Here's one of June's videos, Woodwide Web. Two of the women in the audience recommended another book about trees but I can't remember the author or the name. And there was a man there who had seen Helen and the Horns at Imperial College in the 1980s. So there you go!
After a day recovering from the chilly travel, I went to Gina's on Thursday and we began writing stuff for Beefheart, The Musical, which we'll be doing on Saturday 6th January in Bury. We'll have to work out ladybollocks off to do that, but we have the work ethic and we have the guitars. Wish us luck!
Sunday, December 03, 2023
Nest Gig: Wrecking Ball Arts Centre, Hull on Tuesday with Graham Graham Beck
I'm looking forward to this one, to seeing Mick, June and Laura too.
This is the ticket and info link:
https://wreckingballstore.co.uk/event/helen-mccookerybook-with-support-by-graham-graham-beck/
Barnet Christmas Fair, A Joy To Everyone
I felt so sorry for them, out in the cold and rain far too early on a Sunday morning for teenagers to be up and about! They quite obviously felt sorry for themselves too. Why couldn't they be in the shopping centre like the brass and woodwind band who played later?
Ping Ting!
It was fun though. There was even a House of Fun this year, so it must have been. There were so many rules about what you couldn't do, it might have spoiled the fun if anyone read them.

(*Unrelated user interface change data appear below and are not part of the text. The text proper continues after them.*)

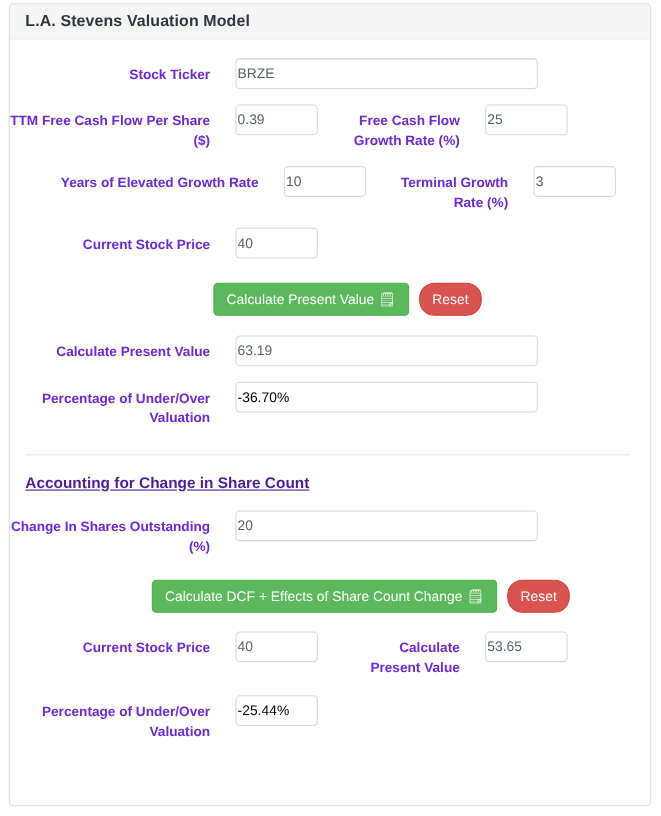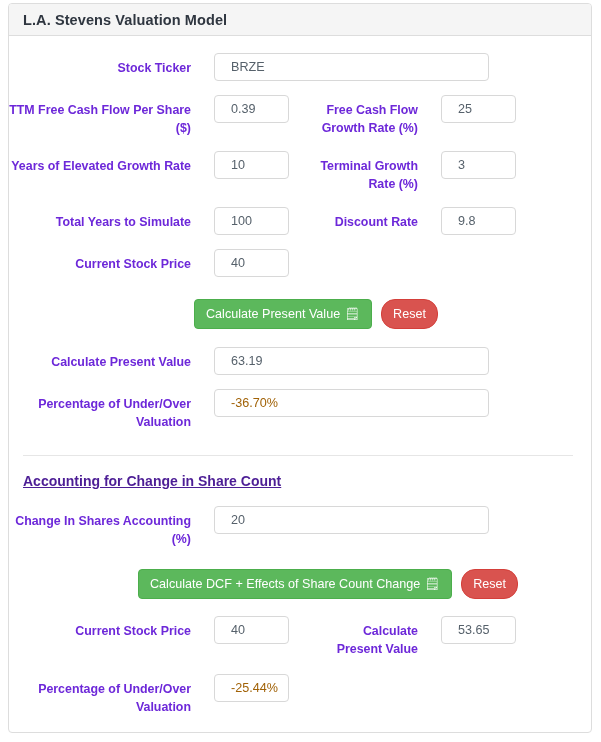--- a/index.html
+++ b/index.html
@@ -72,28 +72,28 @@
   .gap-b { width: 23px; }
 
   .inp {
     box-sizing: border-box;
     height: 28px;
     border: 1px solid #d8d8d8;
     border-radius: 4px;
     background: #ffffff;
     font-size: 12.6px;
     color: #56616b;
-    padding: 0 16px;
+    padding: 0 1px;
     line-height: 26px;
     white-space: nowrap;
     overflow: hidden;
   }
   .inp-sm { width: 75px; }
   .inp-lg { width: 275px; }
-  .inp-green { color: #a16207; }
+  .inp-green { color: #000000; }
 
   
   .btnrow {
     display: flex;
     align-items: center;
   }
   .btn {
     border: 1px solid transparent;
     border-radius: 4px;
     font-size: 12.6px;
@@ -148,39 +148,30 @@
     <div class="row" style="margin-top:14px;">
       <div class="lbl lbl-a">TTM Free Cash Flow Per Share ($)</div>
       <div class="gap-a"></div>
       <div class="inp inp-sm">0.39</div>
       <div class="gap-b" style="width:27px;"></div>
       <div class="lbl lbl-b">Free Cash Flow Growth Rate (%)</div>
       <div class="gap-b"></div>
       <div class="inp inp-sm">25</div>
     </div>
 
-    <div class="row" style="margin-top:14px;">
+    <div class="row" style="margin-top:14px;margin-left:44px;">
       <div class="lbl lbl-a">Years of Elevated Growth Rate</div>
       <div class="gap-a"></div>
       <div class="inp inp-sm">10</div>
       <div class="gap-b" style="width:27px;"></div>
       <div class="lbl lbl-b">Terminal Growth Rate (%)</div>
       <div class="gap-b"></div>
       <div class="inp inp-sm">3</div>
     </div>
 
-    <div class="row" style="margin-top:14px;">
-      <div class="lbl lbl-a">Total Years to Simulate</div>
-      <div class="gap-a"></div>
-      <div class="inp inp-sm">100</div>
-      <div class="gap-b" style="width:27px;"></div>
-      <div class="lbl lbl-b">Discount Rate</div>
-      <div class="gap-b"></div>
-      <div class="inp inp-sm">9.8</div>
-    </div>
 
     <div class="row" style="margin-top:14px;">
       <div class="lbl lbl-a">Current Stock Price</div>
       <div class="gap-a"></div>
       <div class="inp inp-sm">40</div>
     </div>
 
     <div class="btnrow" style="margin-top:22px; padding-left:185px;">
       <div class="btn btn-green">
         <span>Calculate Present Value</span>
@@ -202,21 +193,21 @@
       <div class="lbl lbl-a">Percentage of Under/Over Valuation</div>
       <div class="gap-a"></div>
       <div class="inp inp-lg inp-green">-36.70%</div>
     </div>
 
     <hr class="divider" style="margin-top:24px;">
 
     <div class="section-title" style="margin-top:17px;">Accounting for Change in Share Count</div>
 
     <div class="row" style="margin-top:17px;">
-      <div class="lbl lbl-a">Change In Shares Accounting (%)</div>
+      <div class="lbl lbl-a">Change In Shares Outstanding (%)</div>
       <div class="gap-a"></div>
       <div class="inp inp-lg">20</div>
     </div>
 
     <div class="btnrow" style="margin-top:21px; padding-left:129px;">
       <div class="btn btn-green">
         <span>Calculate DCF + Effects of Share Count Change</span>
         <span class="ico">🗒</span>
       </div>
       <div style="width:9px;"></div>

There must be a lot of people who do crafts who are hiding away in the streets here... I hope they come out next year.
We made friends with the Hadley FC people who were mega-enthusiastic, so I guess we'll have to go and see a game this season, up there by the Windmill.
At the end of the street, there was a stall big coloured plastic bins full of toys and tat. I did wonder if the bins were for the tat you'd bought at the beginning of the street, and now regretted. You could pop it in the bin on your way back to the tube station. When the bins filled up, they are taken to the start of the street for a new lot of people to buy and later regret. Perfect recycling.
Small town living: doncha just love it?
Friday, December 01, 2023
Shane MacGowan
The world is flowing with Shane stories at the moment, unsurprisingly, because he was a profoundly social chap. Our musical careers ran parallel to each other and Helen and the Horns supported The Pogues at The Mean Fiddler in Harlesden one time. Rumour has it that Van Morrison was in attendance.
I used to go to the record shop that he worked in in Hanway Street in the West End of London and just chat. When the shop premises moved to London Bridge, I went there too. I used to get him to recommend records (the shops stocked lots of old-school rockabilly and hillbilly music), and I always walked out with a couple of great albums under my arm.
Years later, I was in The Boogaloo Bar in Highgate and he was standing at the bar. He recognised me immediately, and complimented me on my fluffy black jumper. I was taken aback (but very pleased) to be remembered, and felt very respected as a musician. Not all male musicians are like this, but he was. We talked about music, and then he disappeared into the bowels of the building; the owner was, apparently, his PO Box address.
It's a miracle that he lived as long as he did. He lived life more than to the full, always alongside large quantities of alcohol (as many people do). Not many people can be so creative with booze as their buddy. I understand that he let people down sometimes- his bands, especially.
Over my lifetime so far I have come to the conclusion that all musicians are mad. How we deal with this fact can be very taxing. The fact that we are able to collaborate with each other at all is a miracle that involves our madness synchronising temporarily. Sometimes, this creates wonderful musical outcomes, and Shane definitely had his share of these, in particular with Kirsty MaColl.
Our musical world gets smaller as the years progress. I still think we have been the luckiest people alive to have been born at that strange time that gave us a vacuum to fill in the late 1970s. It felt so depressing and awful- but look what came out of it!